● Task requirements:
Will you extract the entries word for word? Images should not appear in the copy.

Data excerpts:
+--
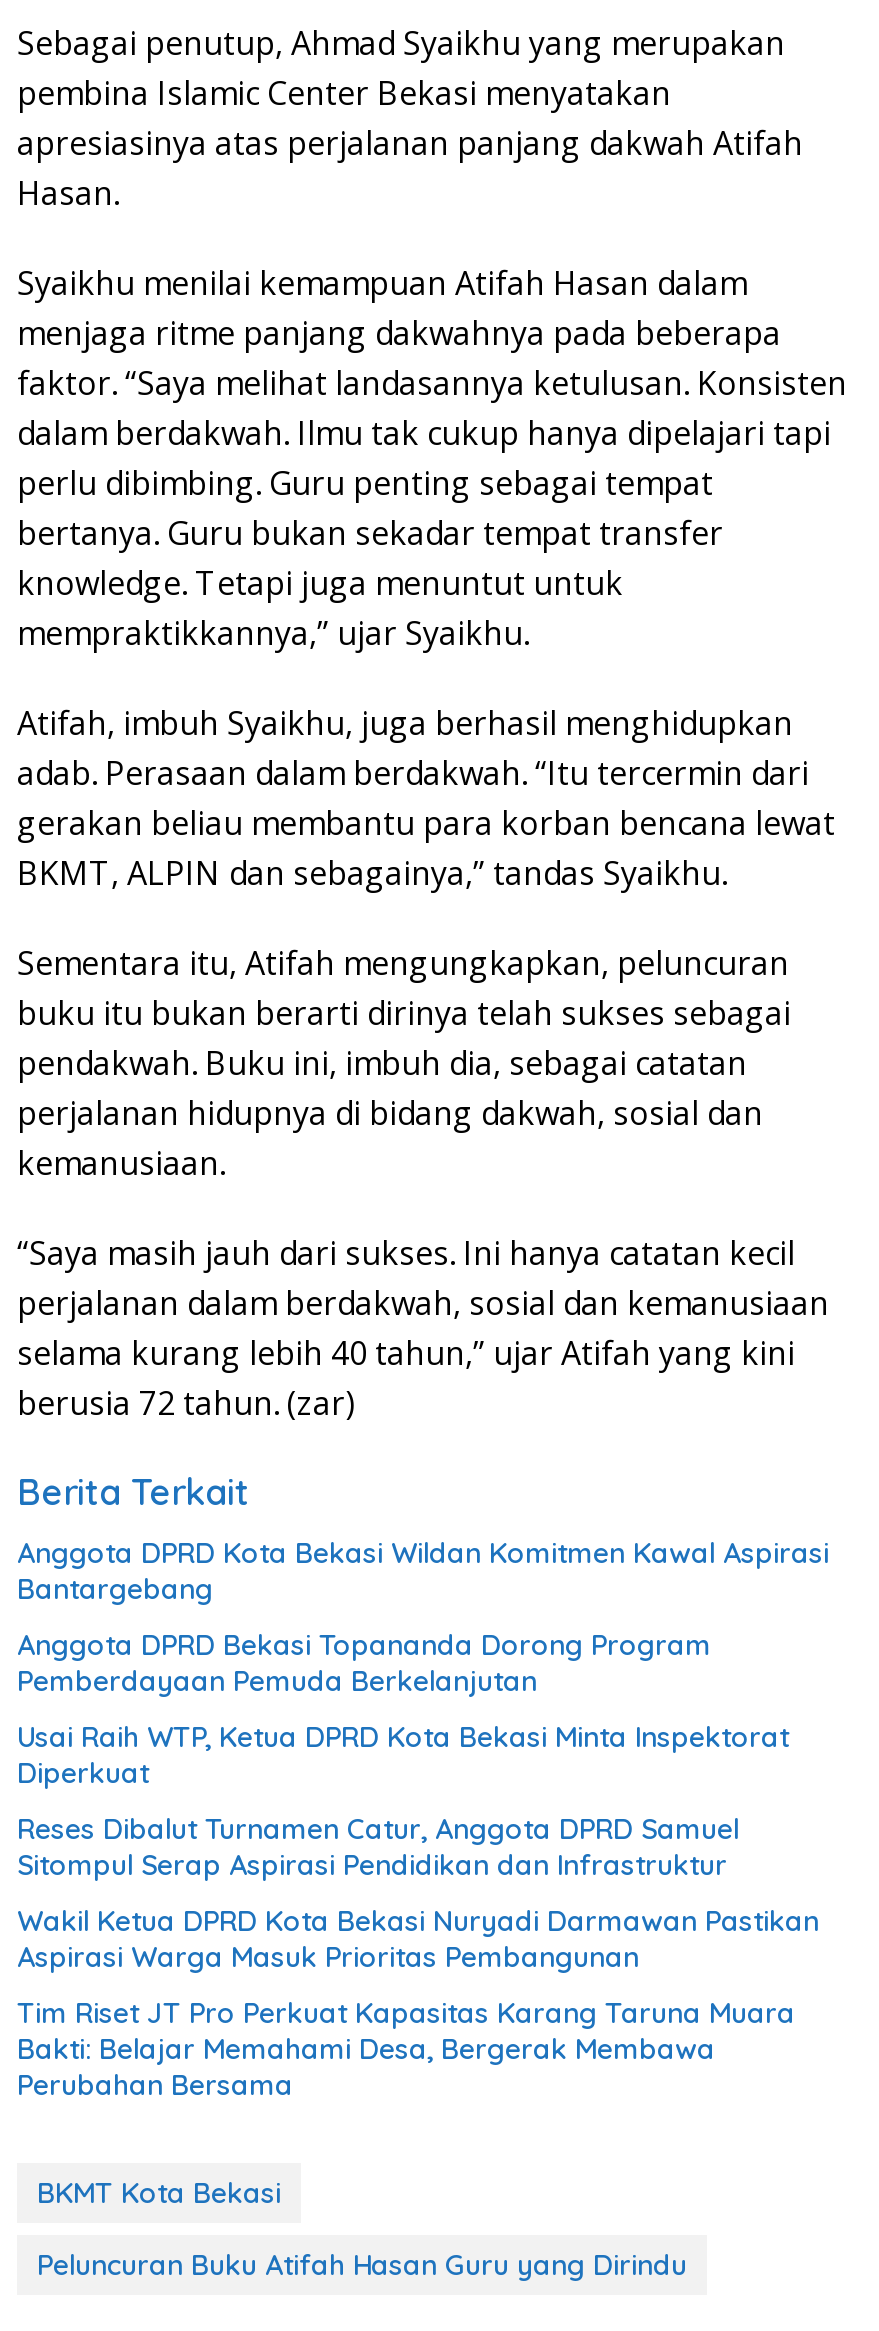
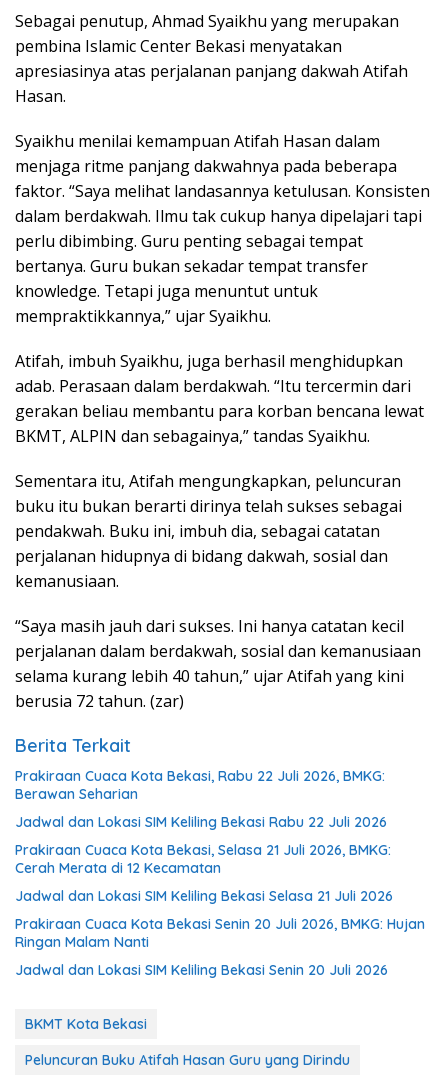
- Anggota DPRD Kota Bekasi Wildan Komitmen Kawal Aspirasi
- Bantargebang
+ Prakiraan Cuaca Kota Bekasi, Rabu 22 Juli 2026, BMKG:
+ Berawan Seharian

- Anggota DPRD Bekasi Topananda Dorong Program
- Pemberdayaan Pemuda Berkelanjutan
+ Jadwal dan Lokasi SIM Keliling Bekasi Rabu 22 Juli 2026

- Usai Raih WTP, Ketua DPRD Kota Bekasi Minta Inspektorat
- Diperkuat
+ Prakiraan Cuaca Kota Bekasi, Selasa 21 Juli 2026, BMKG:
+ Cerah Merata di 12 Kecamatan

- Reses Dibalut Turnamen Catur, Anggota DPRD Samuel
- Sitompul Serap Aspirasi Pendidikan dan Infrastruktur
+ Jadwal dan Lokasi SIM Keliling Bekasi Selasa 21 Juli 2026

- Wakil Ketua DPRD Kota Bekasi Nuryadi Darmawan Pastikan
- Aspirasi Warga Masuk Prioritas Pembangunan
+ Prakiraan Cuaca Kota Bekasi Senin 20 Juli 2026, BMKG: Hujan
+ Ringan Malam Nanti

- Tim Riset JT Pro Perkuat Kapasitas Karang Taruna Muara
- Bakti: Belajar Memahami Desa, Bergerak Membawa
- Perubahan Bersama
+ Jadwal dan Lokasi SIM Keliling Bekasi Senin 20 Juli 2026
+--
● Your response:
- Anggota DPRD Kota Bekasi Wildan Komitmen Kawal Aspirasi
- Bantargebang
+ Prakiraan Cuaca Kota Bekasi, Rabu 22 Juli 2026, BMKG:
+ Berawan Seharian

- Anggota DPRD Bekasi Topananda Dorong Program
- Pemberdayaan Pemuda Berkelanjutan
+ Jadwal dan Lokasi SIM Keliling Bekasi Rabu 22 Juli 2026

- Usai Raih WTP, Ketua DPRD Kota Bekasi Minta Inspektorat
- Diperkuat
+ Prakiraan Cuaca Kota Bekasi, Selasa 21 Juli 2026, BMKG:
+ Cerah Merata di 12 Kecamatan

- Reses Dibalut Turnamen Catur, Anggota DPRD Samuel
- Sitompul Serap Aspirasi Pendidikan dan Infrastruktur
+ Jadwal dan Lokasi SIM Keliling Bekasi Selasa 21 Juli 2026

- Wakil Ketua DPRD Kota Bekasi Nuryadi Darmawan Pastikan
- Aspirasi Warga Masuk Prioritas Pembangunan
+ Prakiraan Cuaca Kota Bekasi Senin 20 Juli 2026, BMKG: Hujan
+ Ringan Malam Nanti

- Tim Riset JT Pro Perkuat Kapasitas Karang Taruna Muara
- Bakti: Belajar Memahami Desa, Bergerak Membawa
- Perubahan Bersama
+ Jadwal dan Lokasi SIM Keliling Bekasi Senin 20 Juli 2026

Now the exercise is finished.